■ Task description ■
In the entries below, find the string "configuration" and return each line holding it.

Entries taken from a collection
##############################
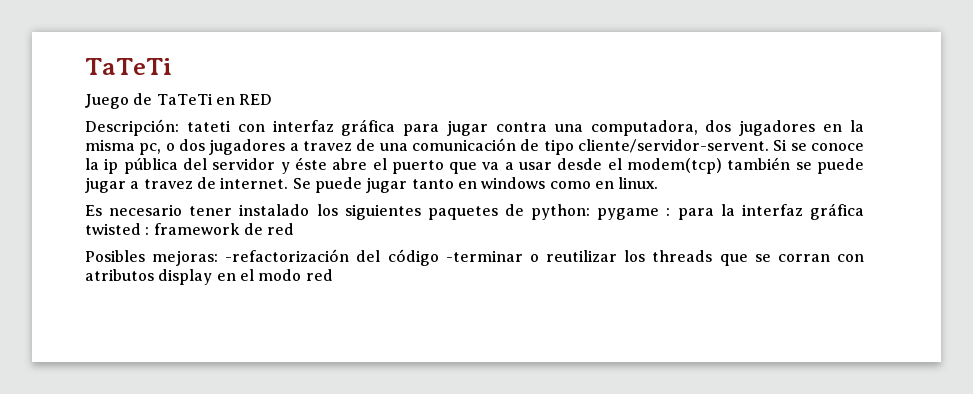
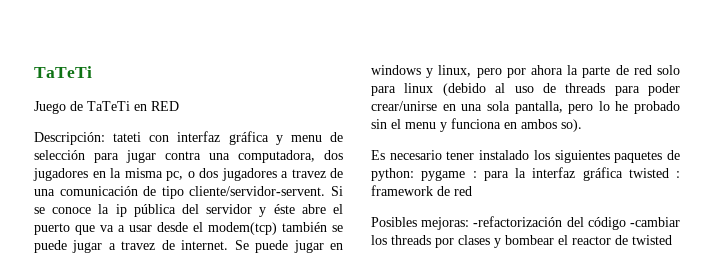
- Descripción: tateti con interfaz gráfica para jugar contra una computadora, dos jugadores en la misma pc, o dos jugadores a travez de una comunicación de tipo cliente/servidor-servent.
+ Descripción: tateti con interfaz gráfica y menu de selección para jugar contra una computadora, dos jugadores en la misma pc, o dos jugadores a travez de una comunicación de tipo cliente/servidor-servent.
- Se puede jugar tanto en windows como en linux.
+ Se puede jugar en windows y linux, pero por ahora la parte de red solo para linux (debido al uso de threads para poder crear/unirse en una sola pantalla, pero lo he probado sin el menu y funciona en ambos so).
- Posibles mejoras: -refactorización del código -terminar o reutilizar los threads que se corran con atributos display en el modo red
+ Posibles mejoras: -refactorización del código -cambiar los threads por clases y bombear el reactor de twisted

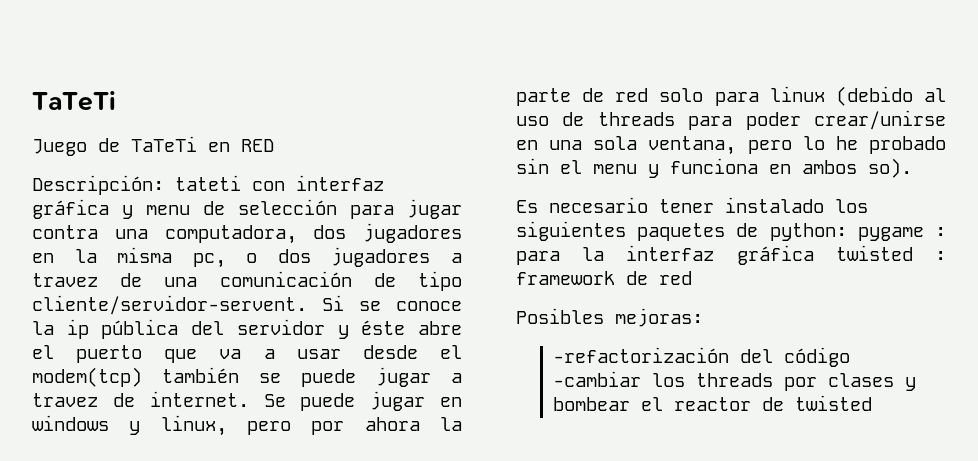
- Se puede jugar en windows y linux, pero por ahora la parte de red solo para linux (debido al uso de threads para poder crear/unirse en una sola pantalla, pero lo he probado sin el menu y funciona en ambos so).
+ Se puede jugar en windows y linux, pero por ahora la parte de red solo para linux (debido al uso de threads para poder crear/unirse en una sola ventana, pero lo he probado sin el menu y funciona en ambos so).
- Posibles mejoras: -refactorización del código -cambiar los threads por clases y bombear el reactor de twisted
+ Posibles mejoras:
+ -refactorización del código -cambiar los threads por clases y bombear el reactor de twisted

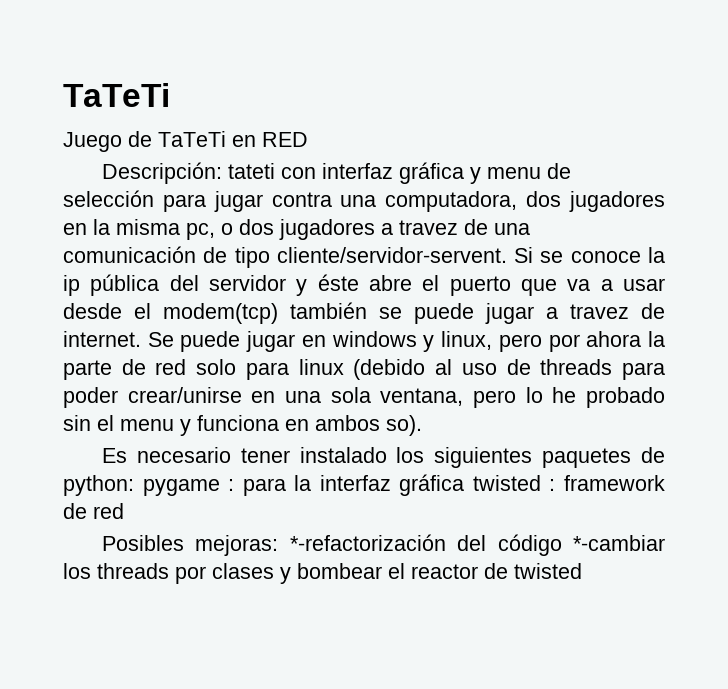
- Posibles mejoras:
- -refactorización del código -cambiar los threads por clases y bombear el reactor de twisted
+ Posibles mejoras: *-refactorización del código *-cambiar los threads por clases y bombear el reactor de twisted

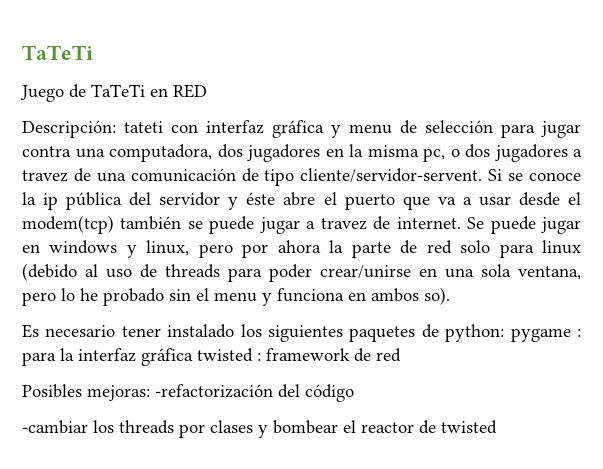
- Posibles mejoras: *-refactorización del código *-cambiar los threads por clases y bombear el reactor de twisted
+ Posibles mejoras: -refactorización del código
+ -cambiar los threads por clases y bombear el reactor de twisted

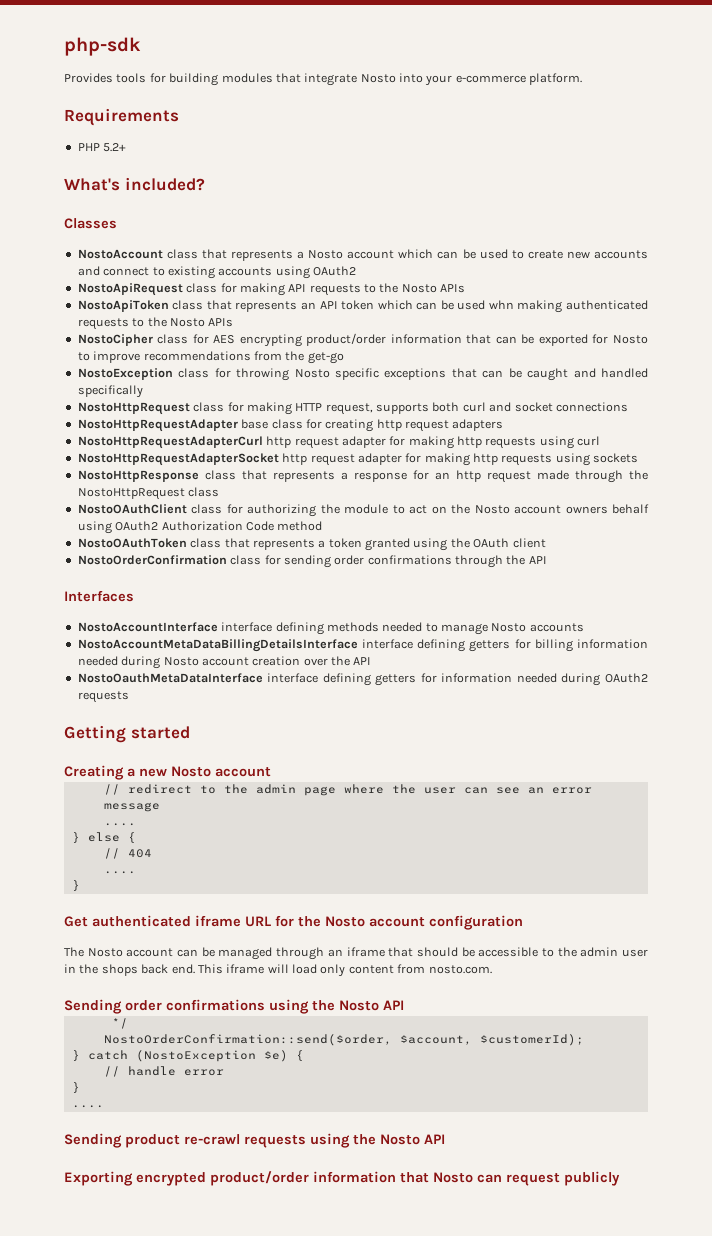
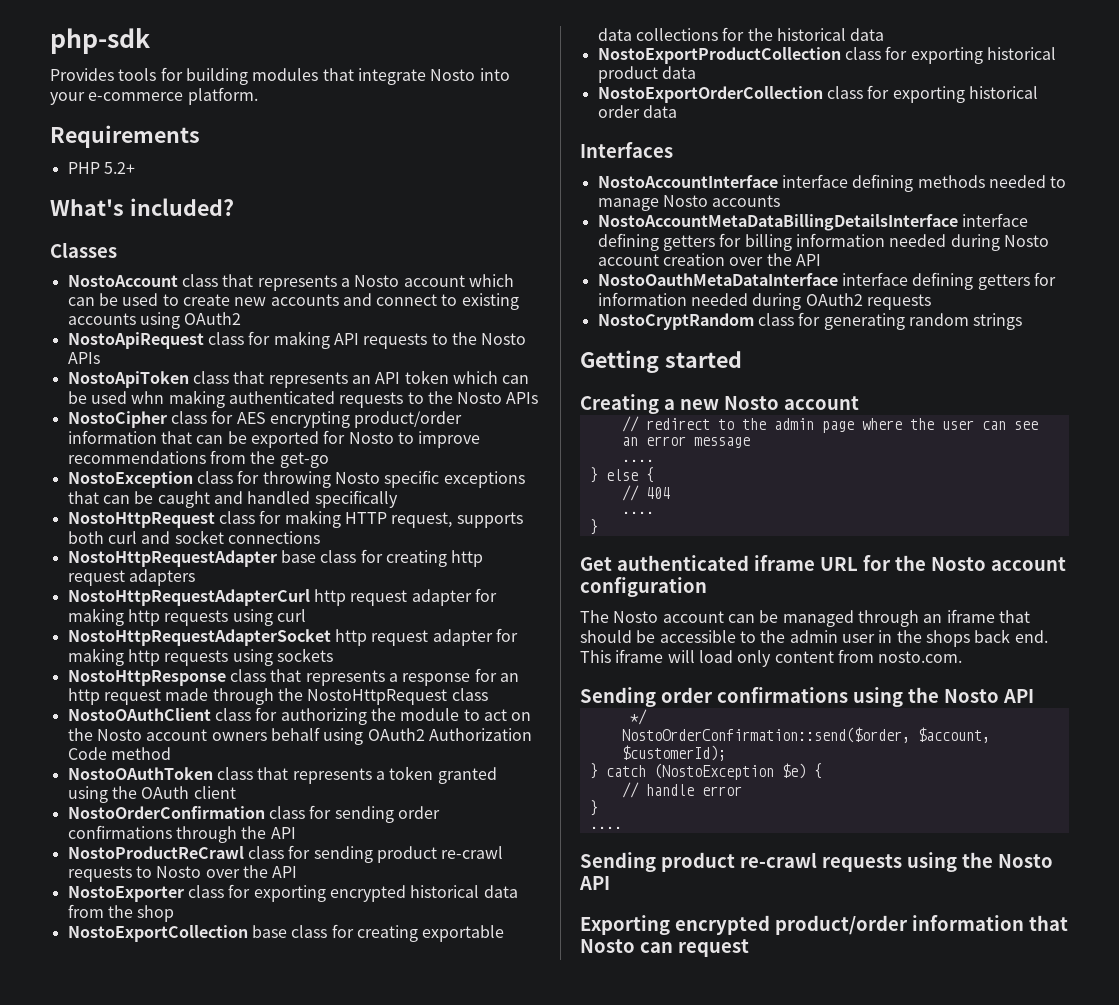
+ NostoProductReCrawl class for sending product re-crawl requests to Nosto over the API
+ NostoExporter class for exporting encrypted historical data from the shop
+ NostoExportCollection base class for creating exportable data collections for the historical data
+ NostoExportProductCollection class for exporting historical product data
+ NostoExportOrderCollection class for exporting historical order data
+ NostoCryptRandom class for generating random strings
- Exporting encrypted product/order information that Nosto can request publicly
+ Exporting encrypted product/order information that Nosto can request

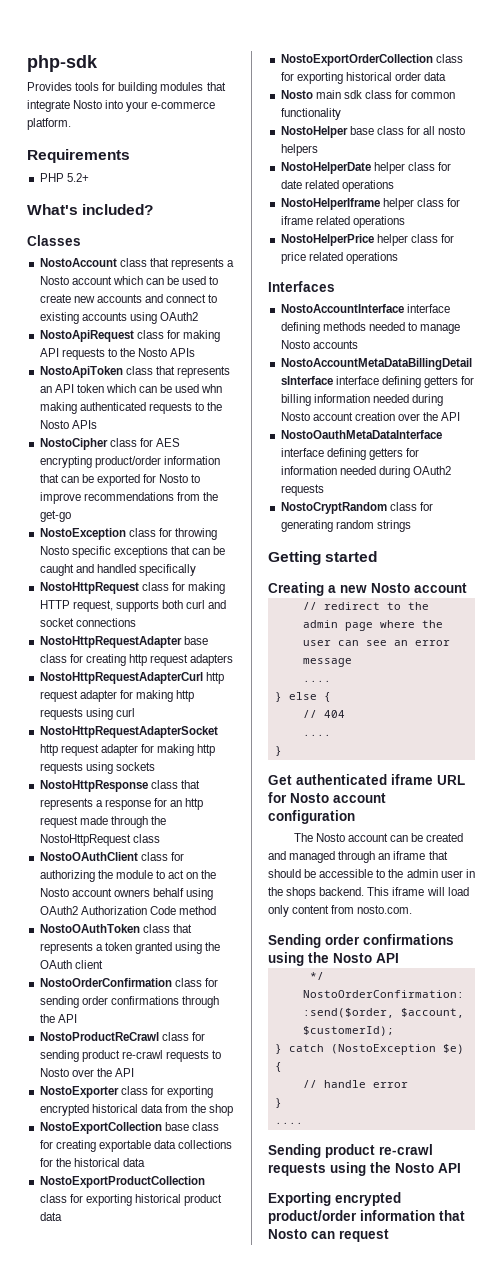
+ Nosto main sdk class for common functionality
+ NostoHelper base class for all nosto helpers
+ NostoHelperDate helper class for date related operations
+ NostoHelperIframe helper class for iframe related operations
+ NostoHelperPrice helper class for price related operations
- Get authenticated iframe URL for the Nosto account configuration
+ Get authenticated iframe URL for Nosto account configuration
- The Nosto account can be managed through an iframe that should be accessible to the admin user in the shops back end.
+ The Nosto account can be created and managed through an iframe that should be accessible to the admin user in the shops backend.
##############################
■ Task output ■
- Get authenticated iframe URL for the Nosto account configuration
+ Get authenticated iframe URL for Nosto account configuration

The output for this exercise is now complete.